EX-5.1 2 dex51.htm OPINION OF ANDREWS KURTH LLP Opinion of Andrews Kurth LLP

Exhibit 5.1

[Letterhead of Andrews Kurth LLP]

August 26, 2009

Flotek Industries, Inc.

2930 W. Sam Houston Pkwy N., Suite 300

Houston, Texas 77043

Ladies and Gentlemen:

We have acted as counsel to Flotek Industries, Inc., a Delaware corporation (the “Company”), in connection with the Company’s registration statement on Form S-3 (the “Registration Statement”), filed with the Securities and Exchange Commission (the “SEC”) pursuant to the Securities Act of 1933, as amended (the “Securities Act”), of the offer and sale by the selling stockholders named in the Registration Statement of up to an aggregate of 7,697,384 shares (the “Shares”) of the Company’s common stock, par value $0.0001 per share (the “Common Stock”), which includes 5,217,384 shares of Common Stock (the “Conversion Shares”) issuable upon conversion of outstanding shares of preferred stock (the “Preferred Stock”) held by the selling stockholders and 2,480,000 shares of Common Stock (the “Warrant Shares”) issuable upon exercise of outstanding warrants (the “Warrants”) held by the selling stockholders.

As the basis for the opinion hereinafter expressed, we have examined: (i) originals, or copies certified or otherwise identified, of (a) the Registration Statement; (b) the Amended and Restated Certificate of Incorporation of the Company, as amended to date; (c) the Bylaws of the Company, as amended to date; (d) certain resolutions of the Board of Directors of the Company; and (e) such other instruments and documents as we have deemed necessary or advisable for the purposes of this opinion; and (ii) such statutes, including the Delaware General Corporation Law and regulations as we have deemed necessary or advisable for the purposes of this opinion. We have not independently verified any factual matter relating to this opinion.

In making our examination, we have assumed and have not verified (i) that all signatures on documents examined by us are genuine, (ii) the legal capacity of all natural persons, (iii) the authenticity of all documents submitted to us as originals and (iv) the conformity to the original documents of all documents submitted to us as certified, conformed or photostatic copies.

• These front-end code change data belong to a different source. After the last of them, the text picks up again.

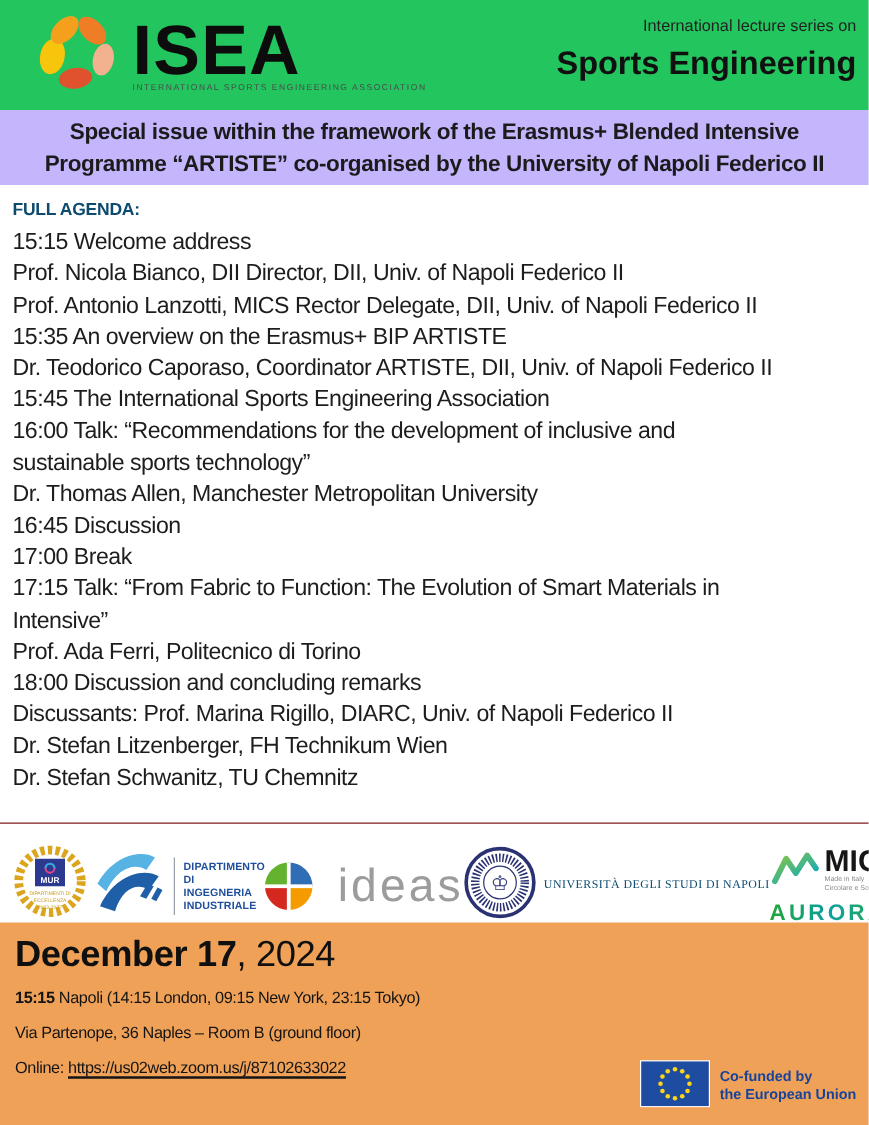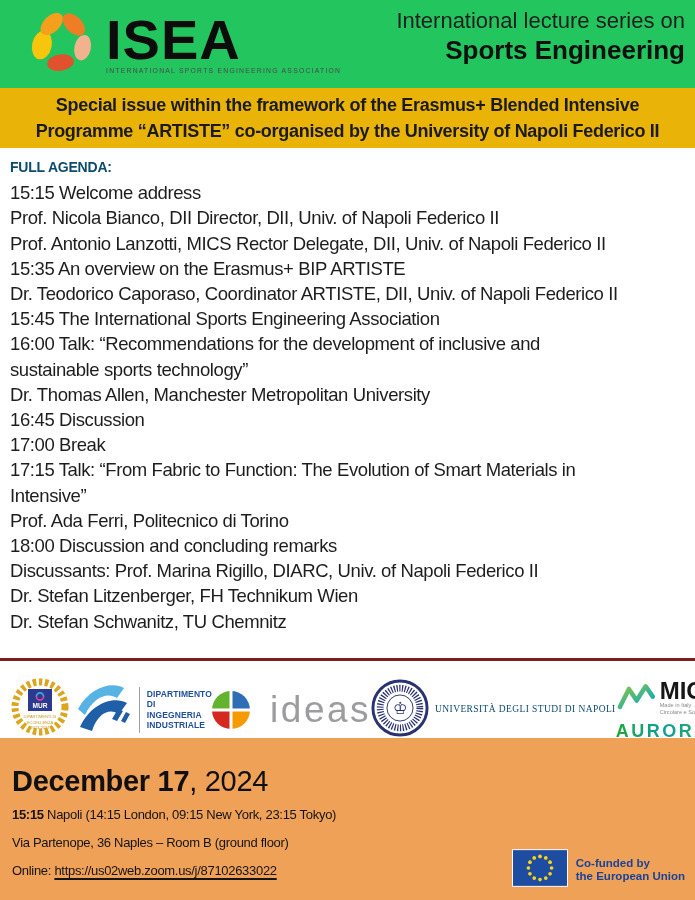"International lecture series on" .series-line1 { font-size: 22px -> 13px }
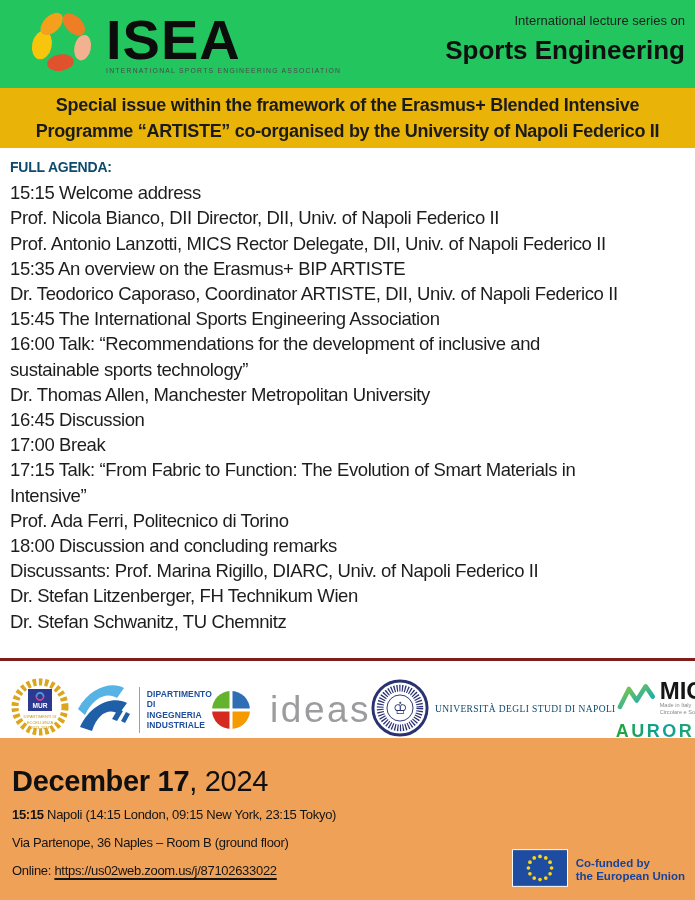"Special issue within the framework" #banner { background: #eab308 -> #c4b5fd }
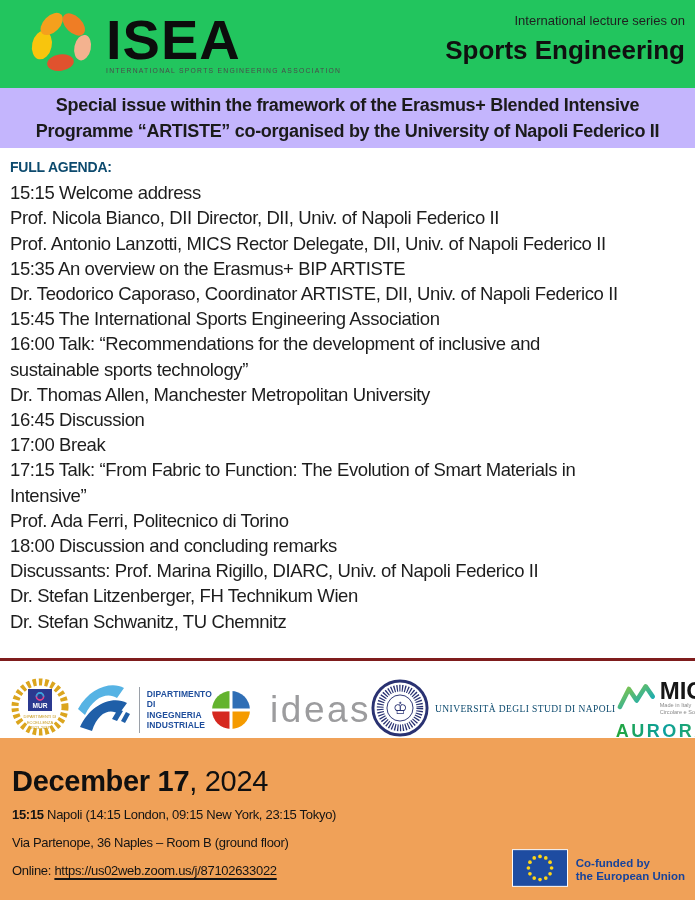"DIPARTIMENTO DI" #logos { border-top: 3px solid #7f1d1d -> 1px solid #7f1d1d }
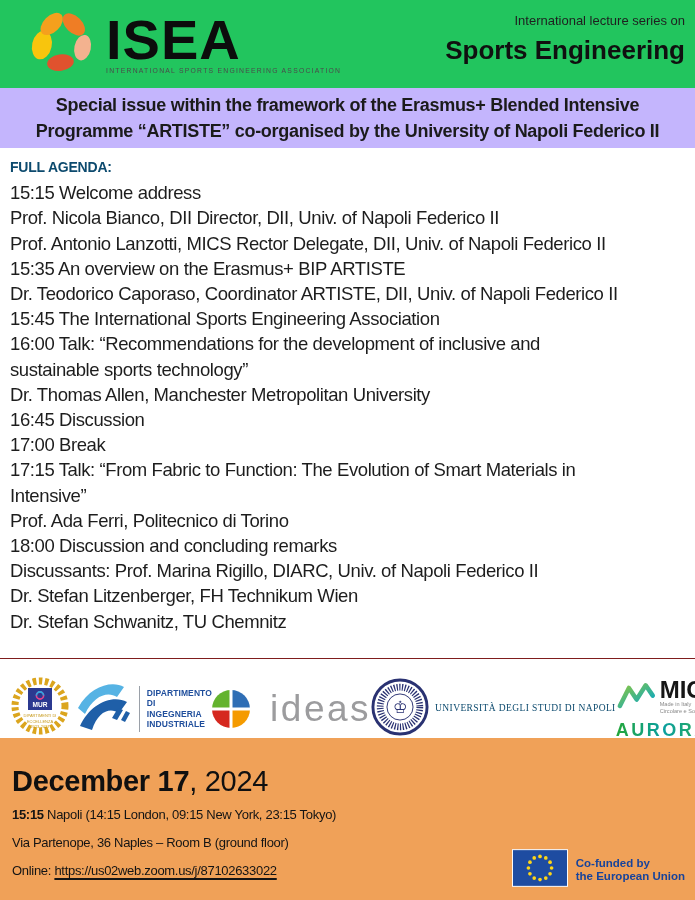"December 17, 2024" #footer { padding: 24px 12px -> 7px 12px }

Based on the foregoing and such legal considerations as we deem relevant, and subject to the assumptions, limitations and qualifications set forth herein, we are of the opinion that (i) the Shares have been duly authorized, (ii) when issued by the Company upon conversion of the Preferred Stock in accordance with the terms of the certificate of designations governing such Preferred Stock, the Conversion Shares will be validly issued, fully paid and non-assessable, and (iii) when issued by the Company against payment therefor in accordance with the terms of the Warrants, the Warrant Shares will be validly issued, fully paid and non-assessable.


Flotek Industries, Inc.

August 26, 2009

Page 2

 

We express no opinion other than as to the federal laws of the United States of America and the Delaware General Corporation Law (including the statutory provisions, the applicable provisions of the Delaware Constitution and reported judicial decisions interpreting the foregoing). For purposes of this opinion, we assume that the Conversion Shares and the Warrant Shares will be issued in compliance with all applicable state securities or blue sky laws.

We hereby consent to the filing of this opinion as Exhibit 5.1 to the Registration Statement. In giving this consent, we do not thereby admit that we are included in the category of persons whose consent is required under Section 7 of the Securities Act or the rules and regulations of the SEC issued thereunder.

Our opinion is rendered as of the date hereof, and we assume no obligation to update or supplement our opinion to reflect any change of fact, circumstance or law after such time.